Sous Présidence française du Conseil de l’Union européenne, les communs numériques deviennent un sujet européen

Les 21 et 22 juin 2022, de nombreux acteurs européens du numérique se sont rassemblés à Toulouse pour l’Assemblée Numérique. Ils ont traité de nombreux sujets relatifs au futur numérique de l’Europe, comme les enjeux socio-économiques du metavers et du Web3, la mobilisation du secteur numérique pour garantir le maintien des infrastructures numériques en Ukraine ou encore la relation entre transition climatique et numérique.

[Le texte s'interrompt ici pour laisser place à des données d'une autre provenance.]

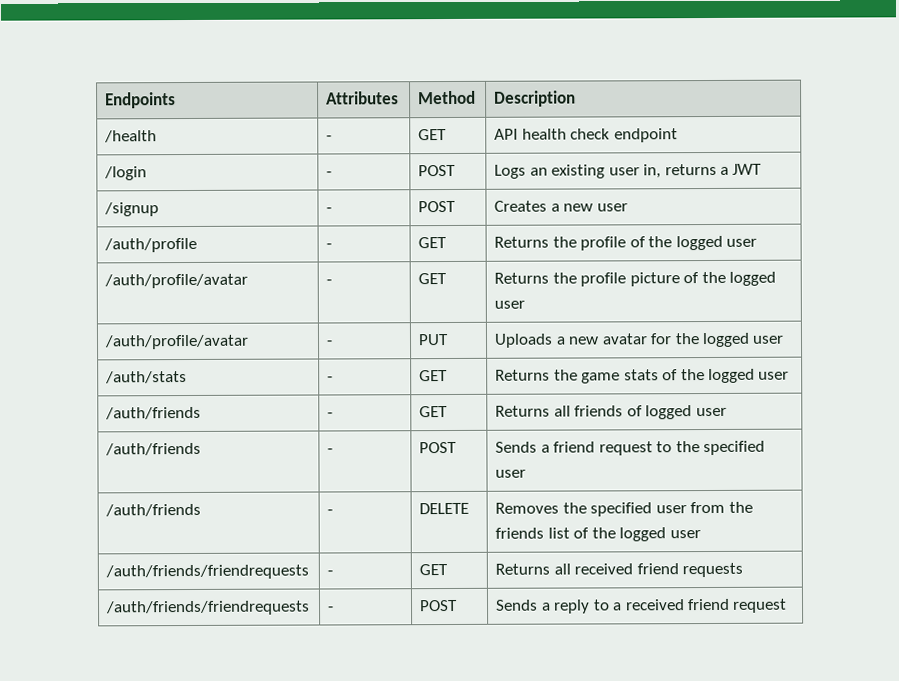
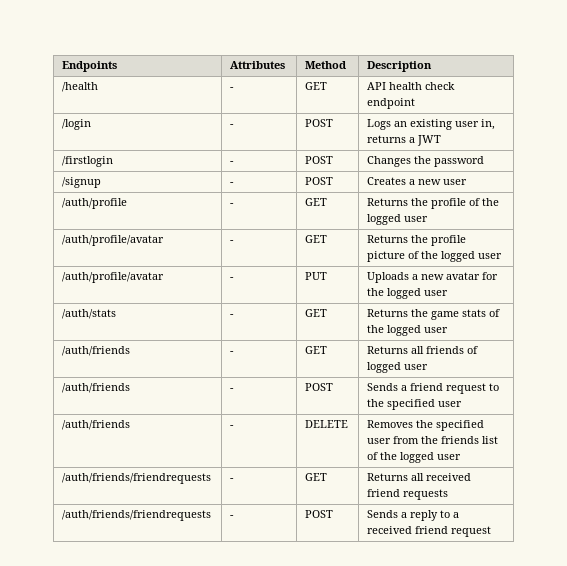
(763, 169) none -> [62,156,114,167] [230,161,235,164] [305,156,334,164] [367,156,485,167] // /firstlogin | - | POST | Changes the password

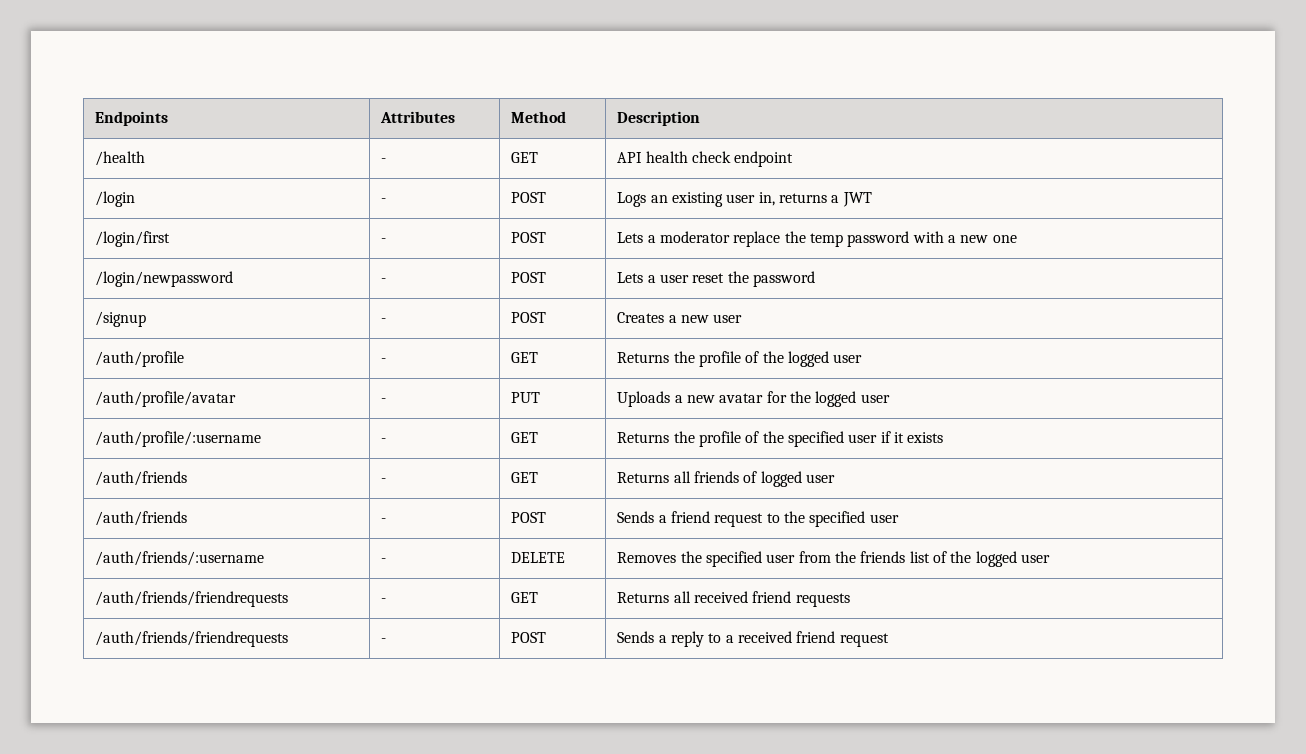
[62,156,114,167] [230,161,235,164] [305,156,334,164] [367,156,412,167] /firstlogin | - | POST | Changes -> [95,231,171,247] [381,238,387,243] [511,232,547,243] [617,231,1017,247] [95,271,234,287] [381,278,387,283] [511,272,547,283] [617,272,725,283] /login/first | - | POST | Lets a moderator replace the temp password with a new one // /login/newpassword | - | POST | Lets a user reset
[62,235,165,246] [230,240,235,243] [305,235,328,243] [367,235,467,246] [367,251,503,262] // /auth/profile/avatar | - | GET | Returns the profile picture of the logged user -> (863, 358) none
[62,309,117,319] [230,314,235,317] [305,309,328,317] [367,309,501,320] [367,325,449,336] /auth/stats | - | GET | Returns the game stats of the logged user -> [95,431,262,447] [381,438,387,443] [511,432,539,443] [617,431,944,447] /auth/profile/:username | - | GET | Returns the profile of the specified user if it exists
[62,420,131,430] /auth/friends -> [95,551,265,566] /auth/friends/:username

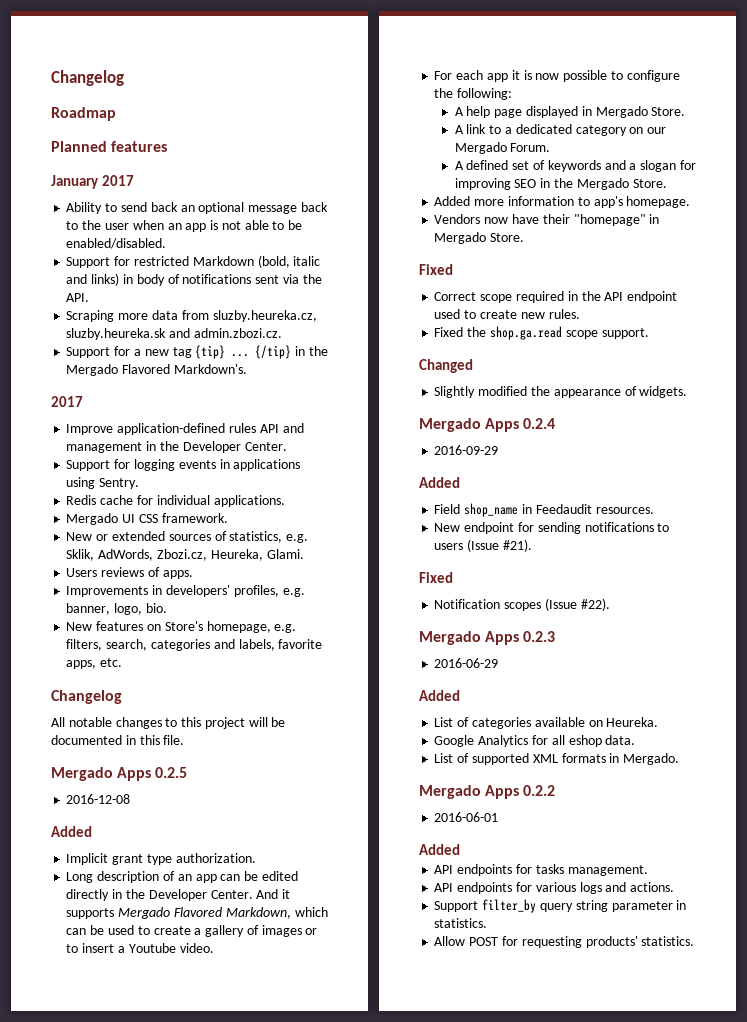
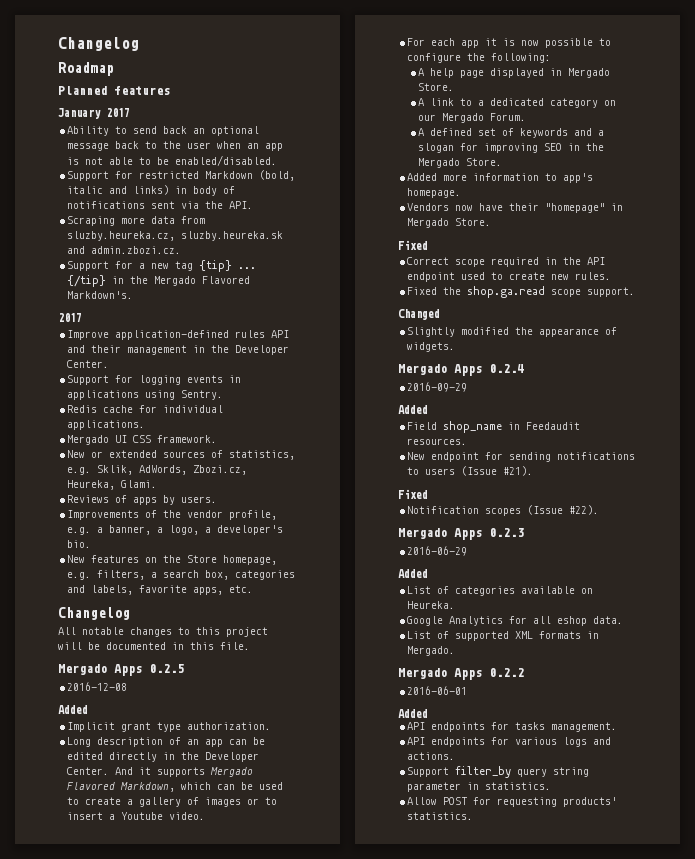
(304, 428) none -> [91,345,122,353] their
[66,567,193,579] [66,585,305,597] [66,603,143,615] Users reviews of apps. // Improvements in developers' profiles, e.g. banner, logo, -> [67,495,218,505] [67,510,278,520] [67,525,284,535] Reviews of apps by users. // Improvements of the vendor profile, e.g. a banner, a logo, a developer's
[164,621,203,631] Store's -> [163,555,218,563] the Store
[106,639,148,651] search, -> [151,570,230,580] a search box,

A cette occasion, l’Ambassadeur pour le numérique a présenté les conclusions de l’équipe de travail sur les communs numériques, ces « ressources non-rivales et non-exclusives définies par une production, une propriété et une gouvernance distribuées et communes des capacités et technologies de l’information ». Ce rapport est le fruit ambitieux d’un travail mené sous présidence française du Conseil de l’UE avec 18 États membres (Allemagne, Belgique, Croatie, Danemark, Espagne, Estonie, Finlande, Irlande, Italie, Lettonie, Luxembourg, Malte, Pays-Bas, Pologne, Portugal, République Tchèque, Slovénie, Suède) et la Commission Européenne.

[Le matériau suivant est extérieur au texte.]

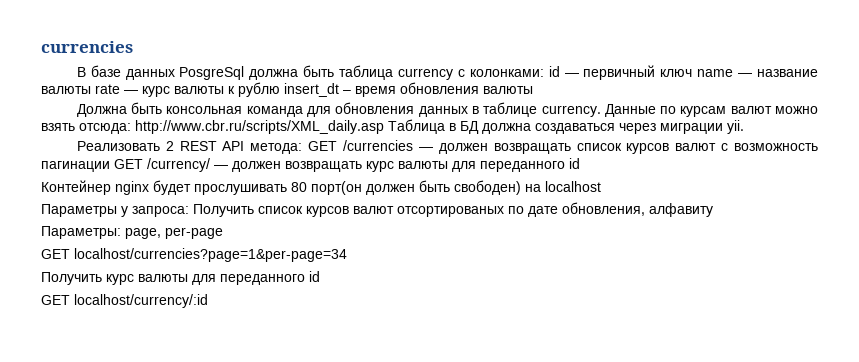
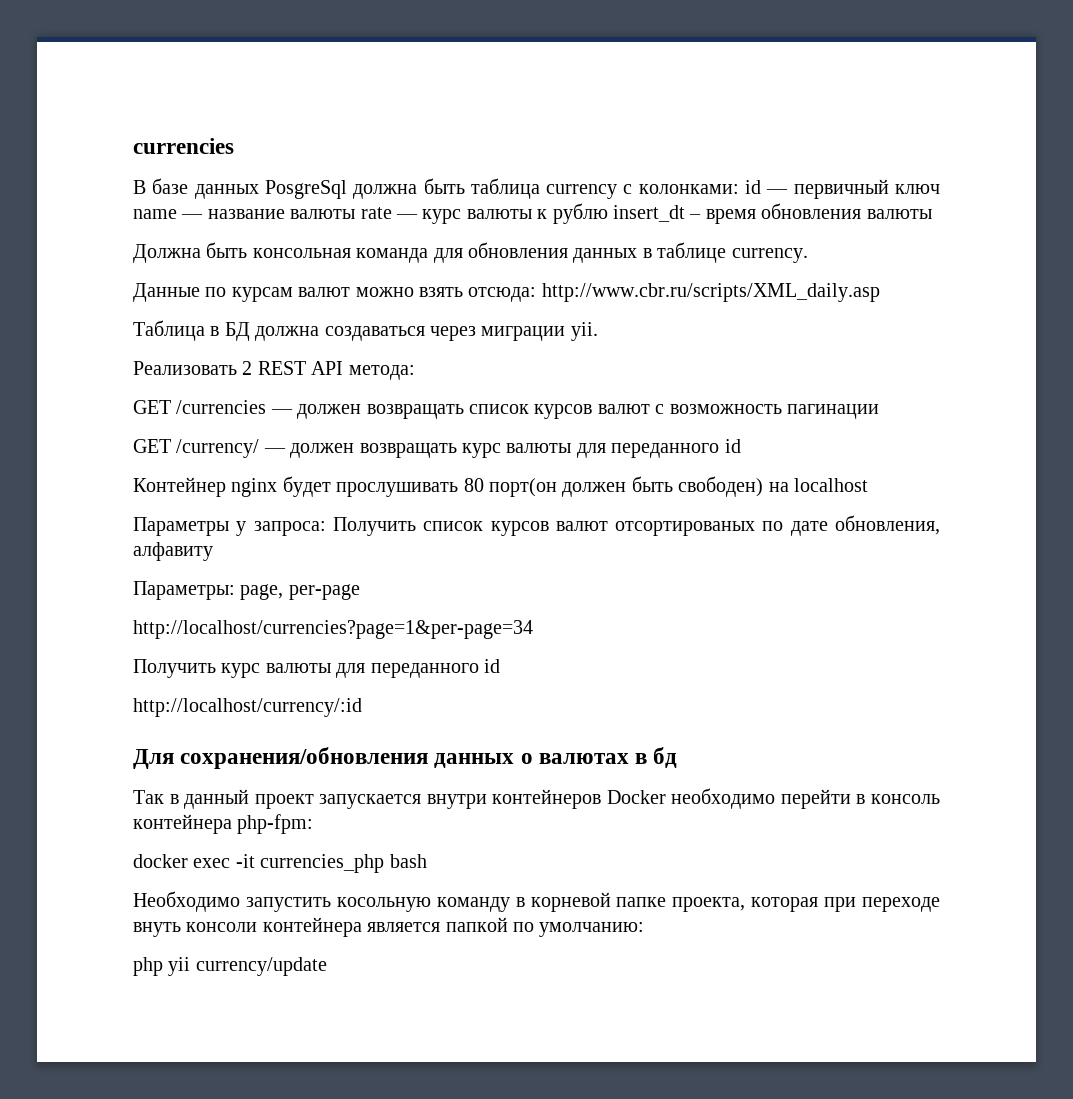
(601, 111) none -> (808, 255) //
(384, 127) none -> (880, 292) //
(303, 148) none -> (415, 372) //
(110, 166) none -> (879, 411) //
[41,248,347,262] GET localhost/currencies?page=1&per-page=34 -> [133,620,533,639] http://localhost/currencies?page=1&per-page=34
[41,294,208,308] GET localhost/currency/:id -> [133,698,362,717] [133,747,678,769] [133,788,940,809] [133,814,314,834] [133,854,427,873] [133,891,940,912] [133,917,645,937] [133,957,327,976] http://localhost/currency/:id // Для сохранения/обновления данных о валютах в бд // Так в данный проект запускается внутри контейнеров Docker необходимо перейти в консоль контейнера php-fpm: // docker exec -it currencies_php bash // Необходимо запустить косольную команду в корневой папке проекта, которая при переходе внуть консоли контейнера является папкой по умолчанию: // php yii currency/update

Quelle place des communs numériques dans les politiques publiques ?

Au terme de 4 mois d’échanges et d’auditions de représentants des communautés des communs numériques, l’équipe de travail a fait le constat d’un déséquilibre entre l’utilisation quotidienne de grands communs numériques (Wikipedia, Linux,…) et le manque de contribution pour assurer la pérennité de ces ressources stratégiques. La prise en compte des communs numériques par les institutions et dans les politiques publiques est une condition nécessaire pour mettre en place une souveraineté numérique européenne.

Plusieurs initiatives en faveur des projets open source et des communs numériques existent déjà, l’Union européenne et plusieurs États membres ayant lancé des initiatives à leurs échelles pour promouvoir l’innovation et l’utilisation libre des données, au service d’une société ouverte mais protectrice des droits de ses citoyens. Collectivement, nous affirmons qu’il faut désormais aller au-delà de ces efforts non coordonnés. Un véritable changement culturel permettrait d’instaurer des ressources et infrastructures ouvertes et collaboratives, au service de l’innovation et de la participation citoyenne.

L’équipe de travail formule quatre propositions majeures

  • Créer un guichet unique pour les communs numériques, pour orienter les communautés des communs numériques vers les fonds et aides publiques adéquats, tout en fournissant une expertise et des ressources humaines pour faciliter et accélérer le processus de demande.
  • Lancer un appel à projets pour financer rapidement et efficacement les communs identifiés comme stratégiques pour la souveraineté numérique européenne. Nous encourageons les États membres à coordonner leurs efforts financiers en la matière.
  • Sur le long terme, établir une fondation européenne autonome pour les communs numériques, dont la gouvernance serait ouverte et partagée avec les communautés concernées. Cette structure aurait pour but de favoriser le développement d’écosystèmes de communs numériques à travers l’Europe, en facilitant la diffusion du modèle des biens communs numériques et en soutenant le développement de nouveaux communs.
  • Appliquer le principe « communs numériques d’abord » dans les administrations publiques, de façon à contribuer au développement de solutions communes et ouvertes.

Forte de son histoire, l’Europe a l’opportunité de se poser en modèle d’une société numérique reflétant ses valeurs. Elle ne doit pas rater cette occasion de devenir la protectrice des communautés de l’open source et de communs numériques, et la bâtisseuse d’infrastructures publiques, ouvertes et souveraines, avec l’aide des meilleurs développeurs.